Haven't spoken to anyone this evening but the word across the 'net is that the Producers are holding firm on the following position: That there will be no increase for Writers in DVDs and they define "DVD" as including when your show is downloaded via the Internet, and they probably define it to include several other forms of delivery, as well. Furthermore, the AMPTP is saying, until the WGA drops its demands in that area, there will be no movement on any other part of the contract.
The WGA is unwilling to drop that. Our leaders certainly are not…and while I'll know more about the mood of the membership after tomorrow night's big meeting, I suspect the rank 'n' file are overwhelmingly in the same place on this.
Which means we're looking at a strike, probably but not necessarily as of tomorrow night.
I've received a number of e-mails — some from writers but mostly from folks who are not in the WGA — asking if I can briefly summarize what the conflict is all about. I believe I can and will attempt to do so in the following two sentences…
There's a ton of money being made in DVDs and other forms of home video and these amounts are expected to skyrocket. For as long as possible, the Producers want to keep as much of it as possible for themselves.
Believe it or not, there really isn't much more to it than that. What's more, regardless of what they may say in public, everyone involved knows that that's what this is about.
You'll hear and read a lot about recoupment and softness in traditional markets and deficit financing and all sorts of biz-babble and some of it may even be true. But it's by and large irrelevant to the core of the situation, which is that the companies want to maximize profits and the people who run them want to maximize their own personal take-home pay and bonus moola. They don't want to say that even though everyone knows that…so they put up the smoke and mirrors and say, "Gee, we'd love to cut you guys in for a better piece but there are all these complicated business-type reasons why we can't." The folks explaining that do not buy it for one second when it comes time to negotiate their own compensation but, you know, this is how the game is played.
Do not believe there's anything going on here other than the situation I just summarized. Yeah, there are issues about respect and creative controls and minority hiring and screen credits and a number of other things, and I'm not suggesting they don't matter. They matter a lot but they don't matter enough for either side to allow a strike to happen over them.
To underscore that point: As I was typing the above paragraph, I received my copy of tonight's mass e-mailing from WGA Prez Patric Verrone. It says, in part…

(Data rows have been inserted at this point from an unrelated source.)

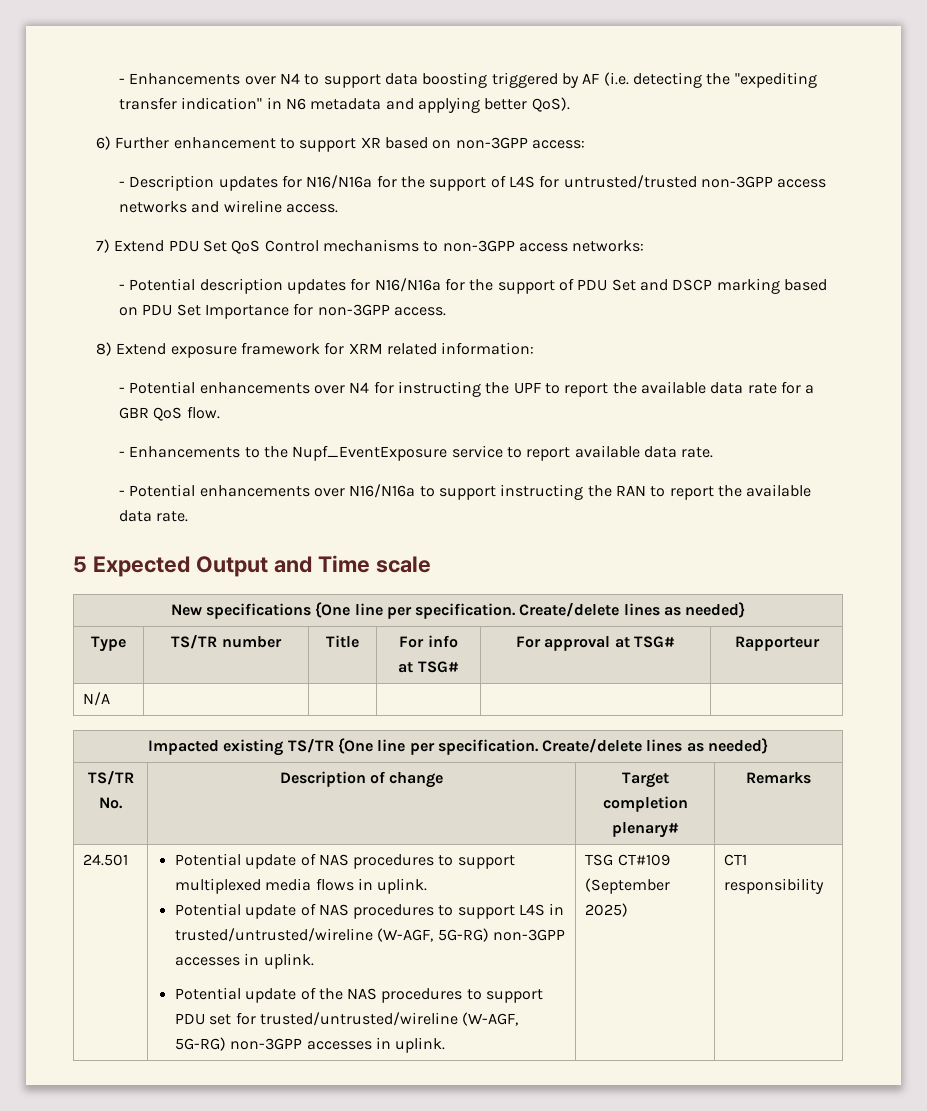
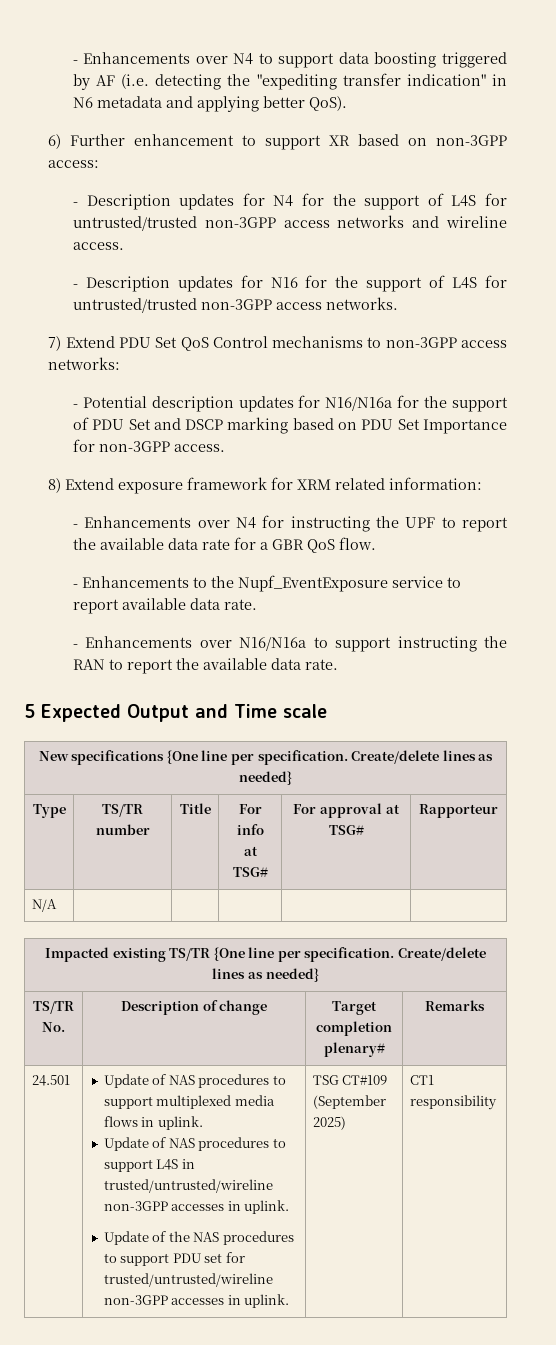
- - Description updates for N16/N16a for the support of L4S for untrusted/trusted non-3GPP access networks and wireline access.
+ - Description updates for N4 for the support of L4S for untrusted/trusted non-3GPP access networks and wireline access.
+ - Description updates for N16 for the support of L4S for untrusted/trusted non-3GPP access networks.
- - Potential enhancements over N4 for instructing the UPF to report the available data rate for a GBR QoS flow.
+ - Enhancements over N4 for instructing the UPF to report the available data rate for a GBR QoS flow.
- - Potential enhancements over N16/N16a to support instructing the RAN to report the available data rate.
+ - Enhancements over N16/N16a to support instructing the RAN to report the available data rate.
- Potential update of NAS procedures to support multiplexed media flows in uplink.
+ Update of NAS procedures to support multiplexed media flows in uplink.
- Potential update of NAS procedures to support L4S in trusted/untrusted/wireline (W-AGF, 5G-RG) non-3GPP accesses in uplink.
+ Update of NAS procedures to support L4S in trusted/untrusted/wireline non-3GPP accesses in uplink.
- Potential update of the NAS procedures to support PDU set for trusted/untrusted/wireline (W-AGF, 5G-RG) non-3GPP accesses in uplink.
+ Update of the NAS procedures to support PDU set for trusted/untrusted/wireline non-3GPP accesses in uplink.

After three and a half months of bargaining, the AMPTP still has not responded to a single one of our important proposals. Every issue that matters to writers, including Internet reuse, original writing for new media, DVDs, and jurisdiction, has been ignored. This is completely unacceptable.
It's also completely typical, as you'll see if you read back through some of my past postings on the subject.
This will be my fourth (or is it fifth?) strike since I joined the WGA. In every one, I've lost something…some important project went away, some break broke. On the other hand, I've done okay through them because my income has never been wholly dependent on work that the WGA covers. The real pains have come from the distraction, the emotions, the politics and labor of striking, and the holding of hands (figuratively) of friends who are frightened or hurting. I believe that some of those 4-5 strikes were mismanaged from our side but on the separate question of whether any given strike was warranted, I never felt we had a choice. I don't see that we have one this time.